Но если я, с одной стороны, с пылом патриота, со всей справедливой гордостью истинного абдерита чувствую и признаю, что эта тяжба явится для грядущего потомства не только блестящим свидетельством превосходного управления нашей республикой, но равно также беспристрастного постоянства и неусыпной заботы, с которыми наше славное правительство удерживает в своей деснице весы Справедливости; то, с другой стороны, я вынужден немало скорбеть и об утрате той прямодушной простоты наших предков, об исчезновении того гражданского и доброжелательного образа мыслей, той взаимной услужливости, которая способна добровольно из любви и дружбы или, во всяком случае, из желания мира поступиться чем-то в своих безусловных личных правах! Короче, как вынужден скорбеть я об упадке наших добрых старых абдерских нравов, ибо этот упадок является единственным источником недостойной, постыдной тяжбы, завладевшей нами! Могу ли я без стыда говорить об этом?
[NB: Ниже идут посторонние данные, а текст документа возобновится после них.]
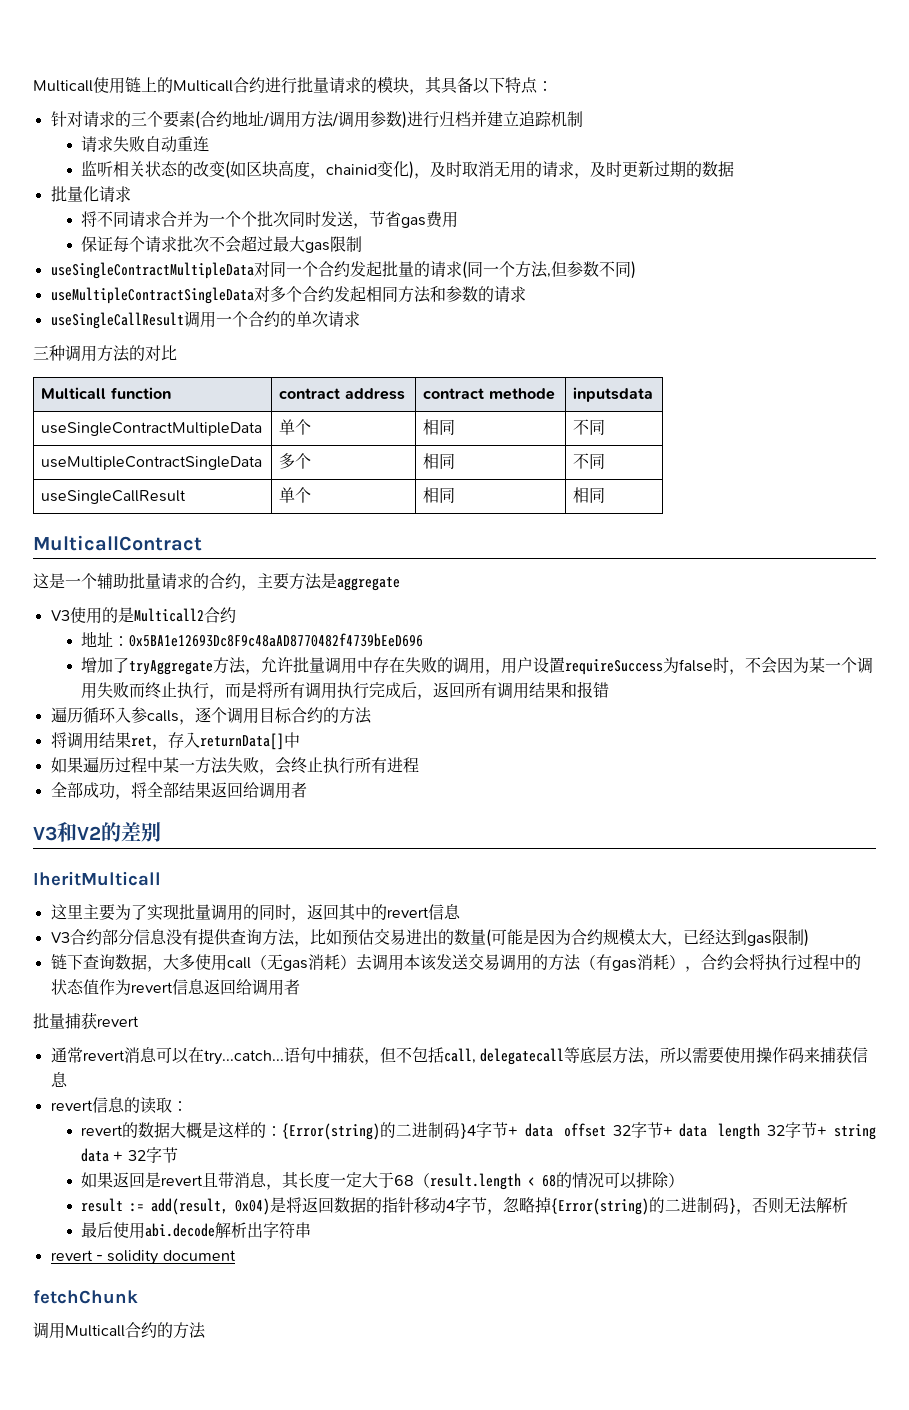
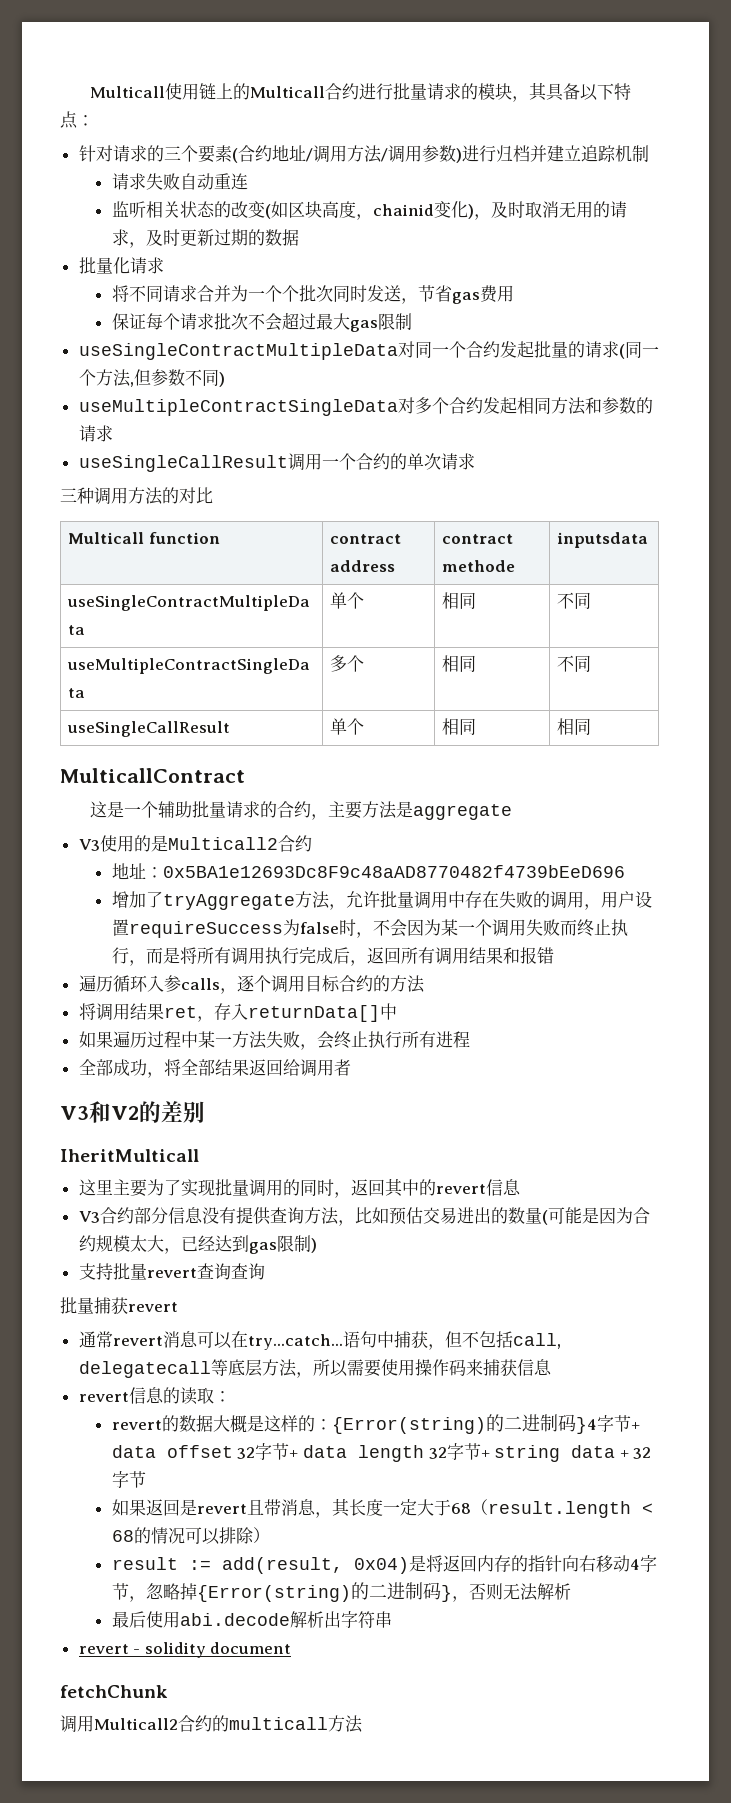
[50,953,861,972] [50,979,300,996] 链下查询数据，大多使用call（无gas消耗）去调用本该发送交易调用的方法（有gas消耗），合约会将执行过程中的状态值作为revert信息返回给调用者 -> [78,1263,265,1280] 支持批量revert查询查询
[333,1197,414,1213] 数据的指针 -> [476,1555,596,1572] 内存的指针向右
[65,1322,173,1338] Multicall合约的 -> [94,1715,328,1732] Multicall2合约的multicall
О ты, некогда столь славная честность наших добрых праотцев, куда ты исчезла? И абдерские граждане, готовые прежде в любом случае из преданности к отечеству и добрососедской дружбы делить друг с другом и радость, стали теперь такими своекорыстными, такими скупыми и недружелюбными, – да что я говорю! – бесчеловечными, что отказывают своему ближнему даже в тени!
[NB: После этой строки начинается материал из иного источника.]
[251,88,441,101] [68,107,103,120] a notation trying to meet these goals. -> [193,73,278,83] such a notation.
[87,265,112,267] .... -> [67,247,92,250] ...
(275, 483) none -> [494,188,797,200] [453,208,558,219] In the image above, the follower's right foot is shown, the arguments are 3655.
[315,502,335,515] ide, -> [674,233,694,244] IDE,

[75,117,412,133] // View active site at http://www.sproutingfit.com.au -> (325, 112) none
Но простите мне, дорогие сограждане… Я ошибся в выражении… Простите мне мое неумышленное оскорбление! Тот, кто оказался способен на такой низкий, грубый, варварский образ мыслей, то не наш соотечественник! Он просто терпимый нами житель, клиент храма Ясона, человек из подонков черни, от которого нечего было ждать лучшего, судя по его рождению, воспитанию и образу жизни, короче, погонщик ослов, не имеющий ничего общего с нами, кроме того, что он дышит одним воздухом с нами и ходит по той же земле, что и мы, но ведь это роднит нас и с самыми дикими народами гиперборейской пустыни.
Его позор клеймит лишь его одного, нас он не может затронуть. Абдерского гражданина, я осмеливаюсь это утверждать, никогда бы не обвинили в таком преступлении!
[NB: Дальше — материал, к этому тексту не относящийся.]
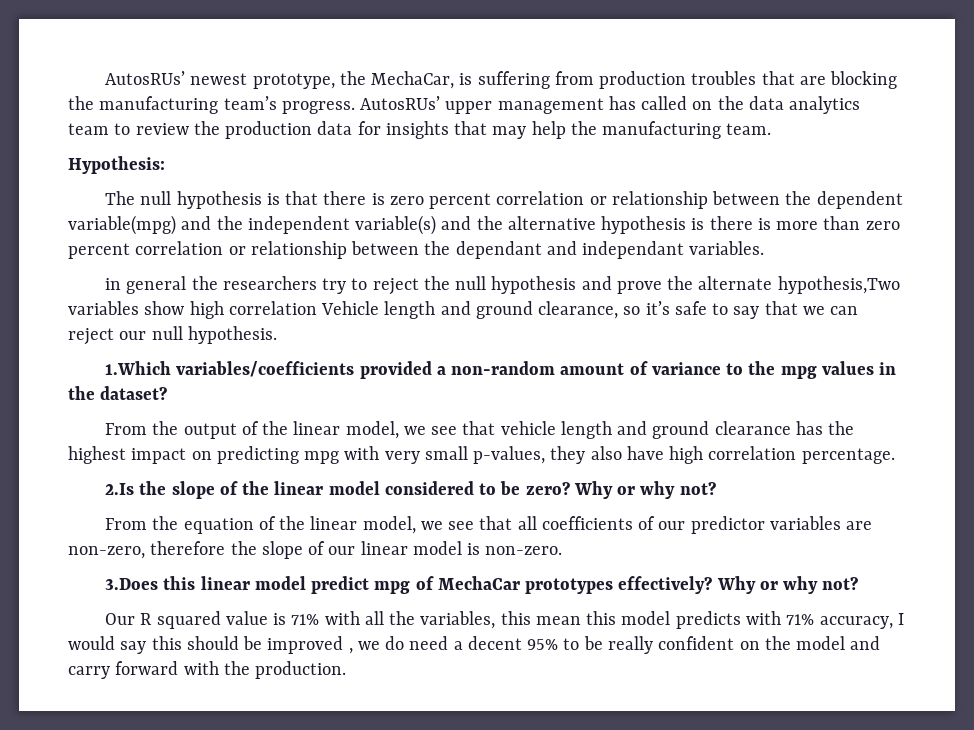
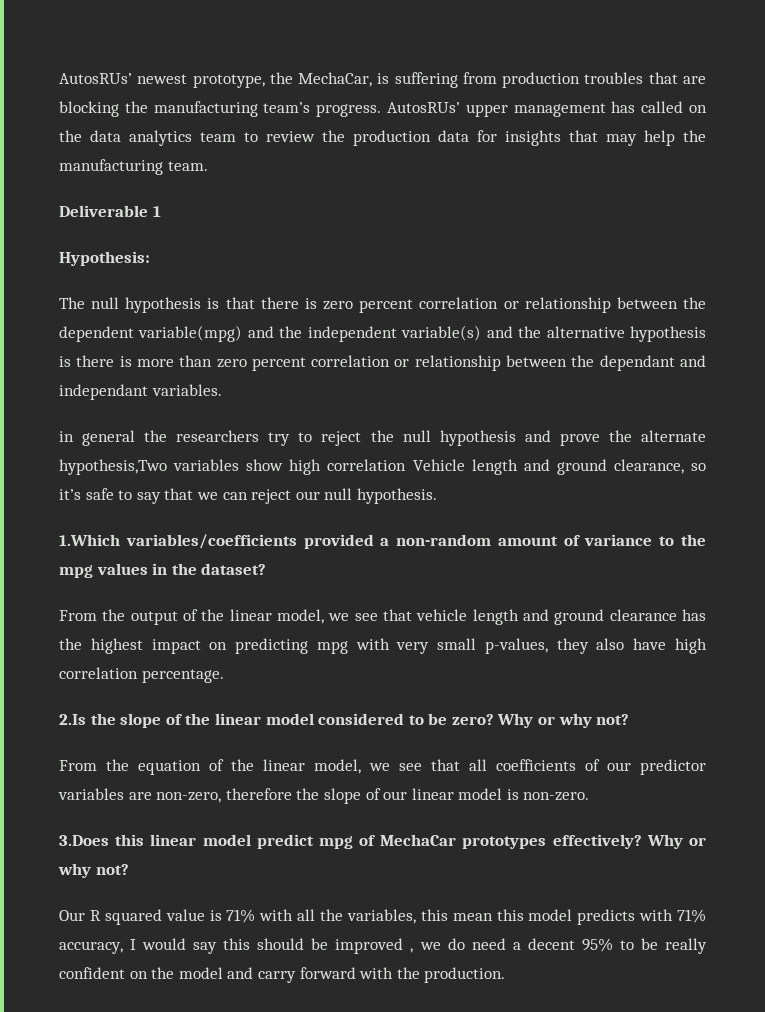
(772, 129) none -> [59,205,161,217] // Deliverable 1

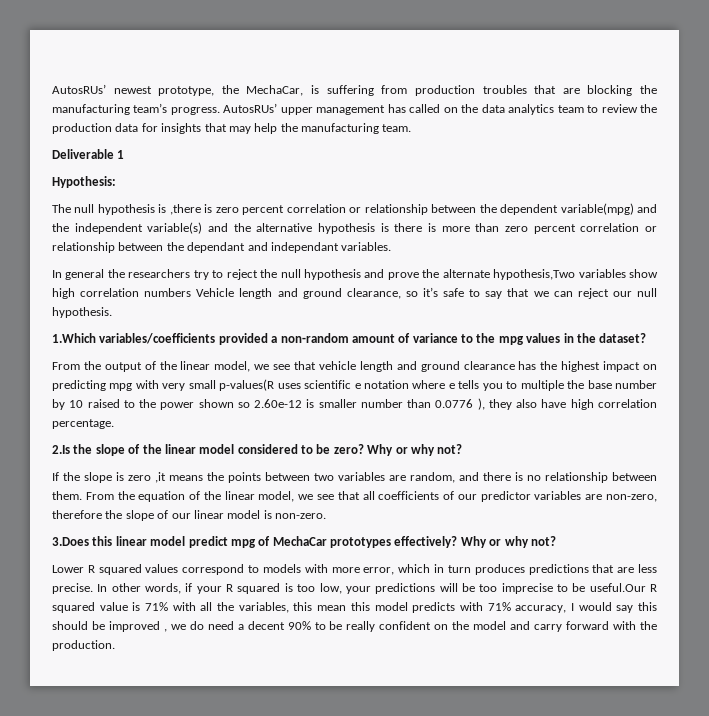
[225,297,299,309] that there -> [169,204,201,215] ,there
[59,431,74,442] in -> [52,270,62,278] In
(407, 465) none -> [144,288,192,297] numbers
[484,638,548,654] p-values, -> [219,379,658,391] [52,398,485,410] p-values(R uses scientific e notation where e tells you to multiple the base number by 10 raised to the power shown so 2.60e-12 is smaller number than 0.0776 ),
(630, 719) none -> [52,472,657,483] [52,491,82,500] If the slope is zero ,it means the points between two variables are random, and there is no relationship between them.
[59,910,85,921] Our -> [52,564,658,575] [52,583,646,594] Lower R squared values correspond to models with more error, which in turn produces predictions that are less precise. In other words, if your R squared is too low, your predictions will be too imprecise to be useful.Our
[581,938,613,952] 95% -> [287,621,311,630] 90%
Но, возможно, я называю этот поступок слишком строгим именем? Станьте на место Струтиона, прошу вас,…и почувствуйте!
Он путешествовал по своим делам из Абдеры в Геранию, по делам своего благородного искусства, которое стремится уменьшить страдания ближнего. Выдался один из самых душных летних дней. Жестокая солнечная жара, казалось, превратила весь горизонт в жерло пылающей печи. Ни облачка, которое могло бы прикрыть палящие лучи, ни ветерка, который мог бы освежить изнывающего путника. Солнце пекло голову, высасывало кровь из его жил и мозг из его костей. Истомившийся, с пересохшим ртом, с печальными очами, ослепленными жаром и солнечным сиянием, озирается он в поисках тенистого места, какого-либо сочувствующего ему деревца, под тенью которого он мог бы отдохнуть, подышать свежим воздухом и на минуту обезопасить себя от раскаленных стрел неумолимого Аполлона.
Напрасно! Ведь вам всем известна дорога из Абдеры в Геранию. Два часа – к стыду всей Фракии! – и ни одного дерева, ни одного кустика, которые обрадовали бы взор путника или защитили бы его от полуденного солнца – кругом одни пашни! Бедный Струтион сваливается, наконец, со своего животного. Природа более не выдержала… Он останавливает осла и садится в его тень… Слабая, жалкая возможность отдыха! Но как бы мизерна она ни была, это все же лучше, чем ничего!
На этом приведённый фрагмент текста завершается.